Strictly focusing only on the determinants that engendered the unexpected oil price turmoil during the past few years, Hamilton (2008) said that among the many reasons that boosted the oil price during the summer of 2008, there was a low price elasticity of demand, strong growth from emerging economies (table 1), and the failure of global production to increase and thus respond to higher level of oil consumption (figure 2).
Figure 2: Main world oil producers
Source: Author elaboration on BP 2011 data set. Thousand barrels daily
Furthermore, Hamilton (2008) said that the oil turmoil had a great effect on the U.S. economy in 2007 and 2008, concluding that it was one of the most important causes of the 2008 recession: ‘‘[...] the evidence to me is persuasive that, if there had there been no oil shock, we would have described the U.S economy in 2007:Q4-2008:Q3 as growing slowly, but not in a recession”. Jimenez-Rodriguez and Sanchez (2005) worked on the symmetric and asymmetric effects of oil price shocks on the real economic activity of the main industrialised economies (G7 countries, Norway and the Euro area) distinguishing between net oil importing and exporting countries. Through a Vector Autoregressive approach (VAR), he found that the real GDP growth of oil importing economies is negatively affected by increases in oil prices in both linear and non-linear models. In this type of uncertain oil price scenario, Rogoff (2006) stressed the unpredictable role of oil shock effects on the output, by highlighting the current lower impact of oil price fluctuations on the economic global growth rate as compared to two or three decades ago.

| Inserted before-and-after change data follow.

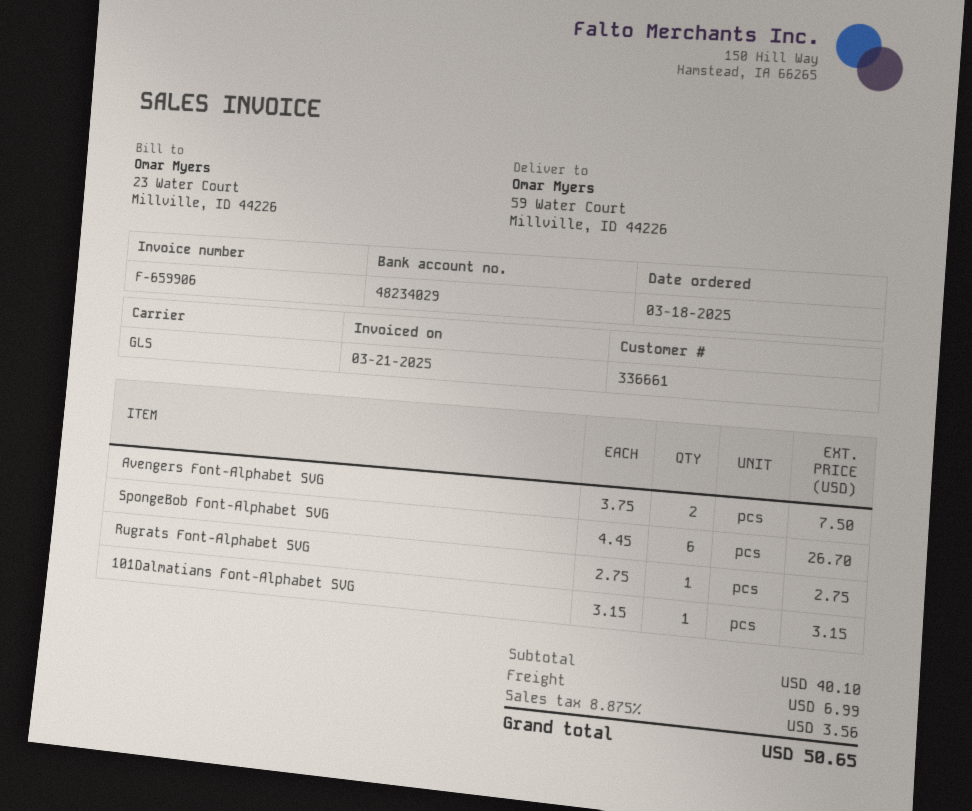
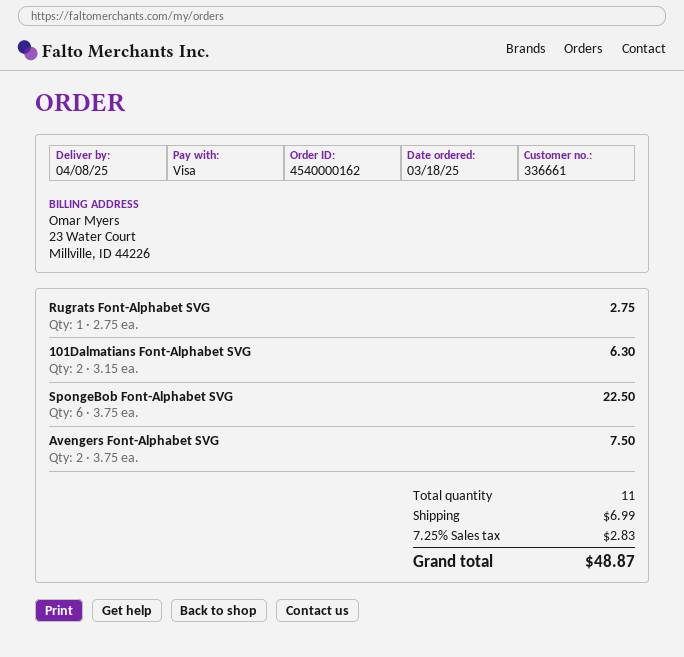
SpongeBob Font-Alphabet SVG: 6 x 4.45 = 26.70 -> 6 x 3.75 = 22.50
101Dalmatians Font-Alphabet SVG: 1 x 3.15 = 3.15 -> 2 x 3.15 = 6.30
tax: 8.875% = 3.56 -> 7.25% = 2.83
total: 50.65 -> 48.87

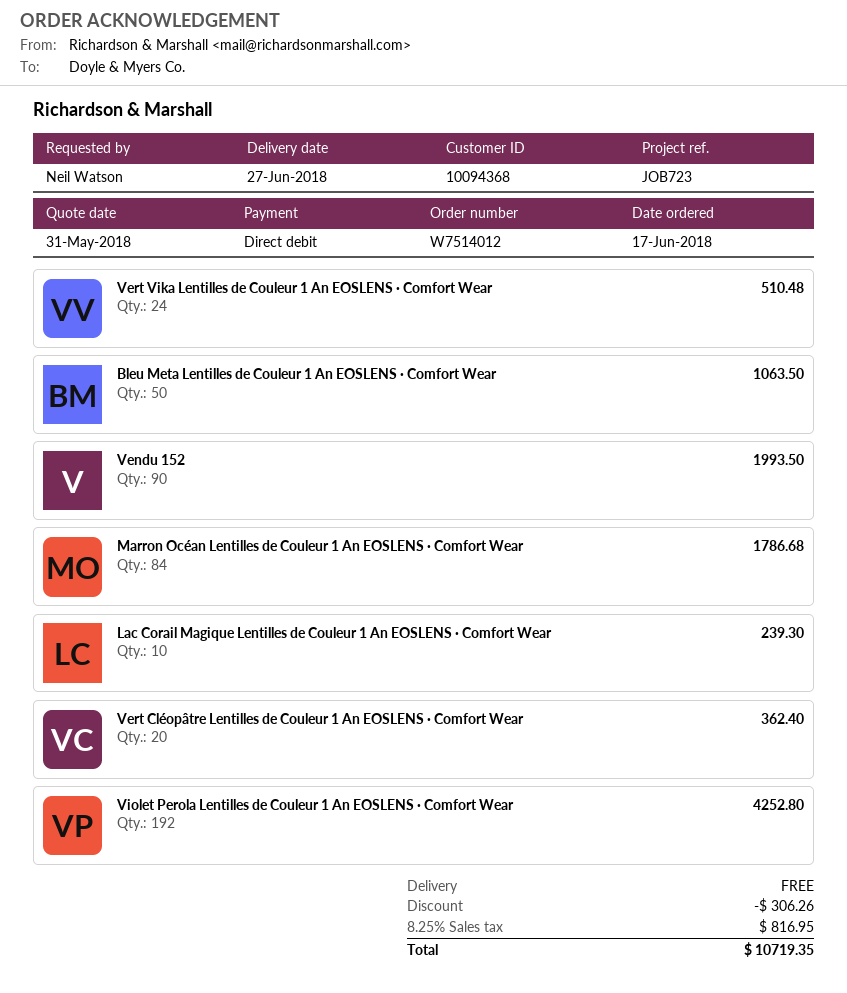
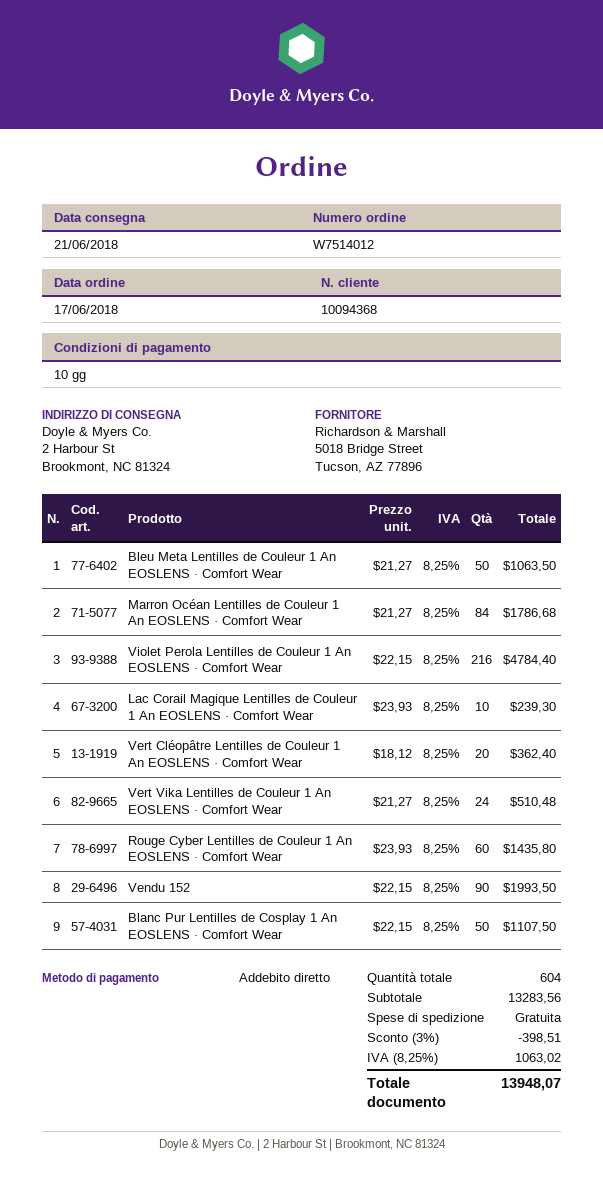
delivery date: 2018-06-27 -> 2018-06-21
Violet Perola Lentilles de Couleur 1 An EOSLENS · Comfort Wear: 192 for 4252.80 -> 216 for 4784.40
Rouge Cyber Lentilles de Couleur 1 An EOSLENS · Comfort Wear: none -> 60 for 1435.80
Blanc Pur Lentilles de Cosplay 1 An EOSLENS · Comfort Wear: none -> 50 for 1107.50
discount: 306.26 -> 398.51
tax: 8.25% = 816.95 -> 8.25% = 1063.02
total: 10719.35 -> 13948.07

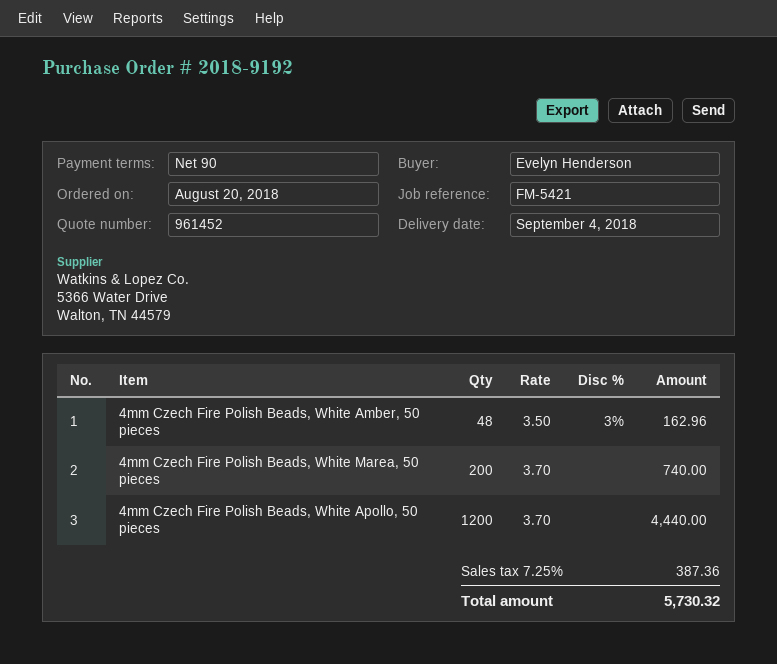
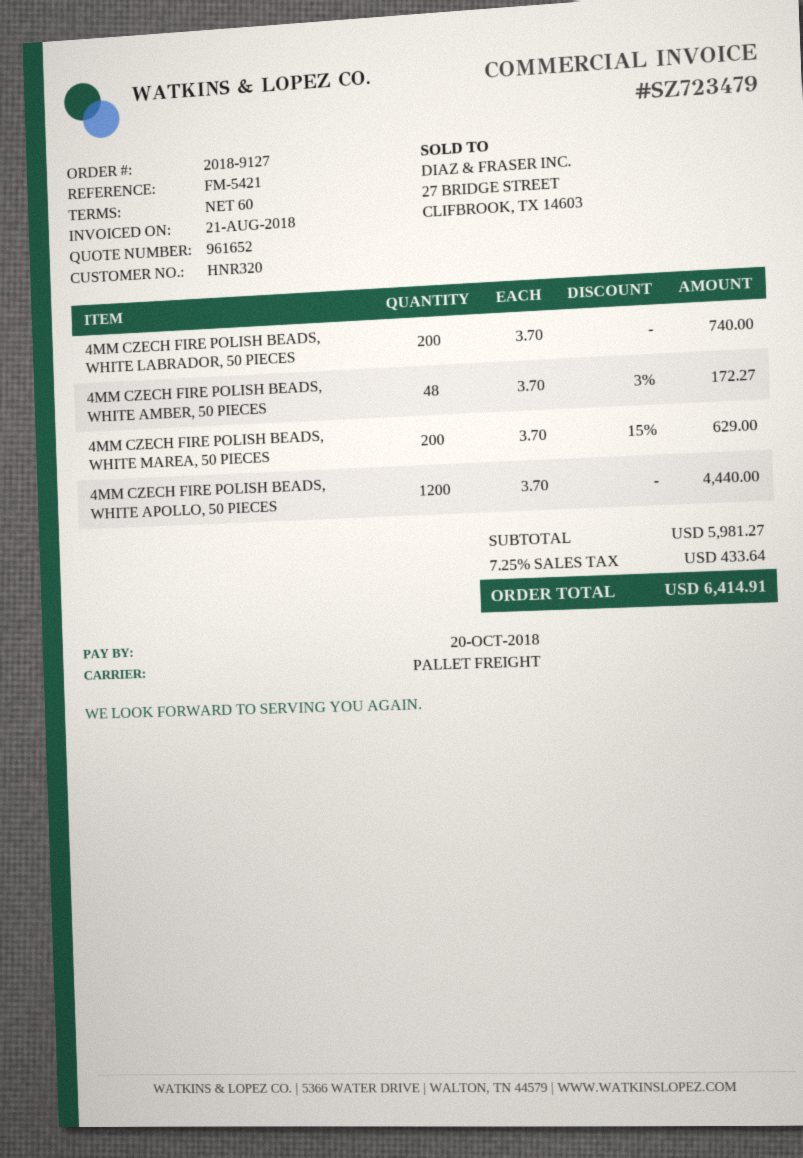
quote number: 961452 -> 961652
order number: 2018-9192 -> 2018-9127
payment terms: 90 days -> 60 days
4mm Czech Fire Polish Beads, White Amber, 50 pieces: 48 x 3.50 - 3% = 162.96 -> 48 x 3.70 - 3% = 172.27
4mm Czech Fire Polish Beads, White Marea, 50 pieces: 200 x 3.70 = 740.00 -> 200 x 3.70 - 15% = 629.00
4MM CZECH FIRE POLISH BEADS, WHITE LABRADOR, 50 PIECES: none -> 200 x 3.70 = 740.00
tax: 7.25% = 387.36 -> 7.25% = 433.64
total: 5730.32 -> 6414.91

Overall, I can conclude that, despite the vast literature related to economic growth and oil price behaviour, there is no shared consensus on the impact of oil price oscillations on economic growth. Nevertheless, the attempt to provide a general and unambiguous view on this issue has highlighted some principal features on the relationship between oil price fluctuations and economic growth:
I) The exponential oil demand growth from China, the Middle East and other newly industrialised economies has contributed to the unstable oil prices level during last decade;
II) The reduced amount of oil supplies in industrialised countries and the strong demand determine a tight situation on the oil market. This situation makes the whole market particularly vulnerable, leaving Saudi Arabia as the only producer with huge spare capacity;
III) There is a stronger effect of rising, as opposed to decreasing, levels in oil prices on economic growth;
IV) The importance of the shock-size, both in terms of the new real price of oil and the percentage increase in oil prices;
V) All the recessions after 1973 have been associated with oil shocks, but not all oil shocks have led to a recession (Blanchard and Gali 2008, Hamilton, 2009 p. 255).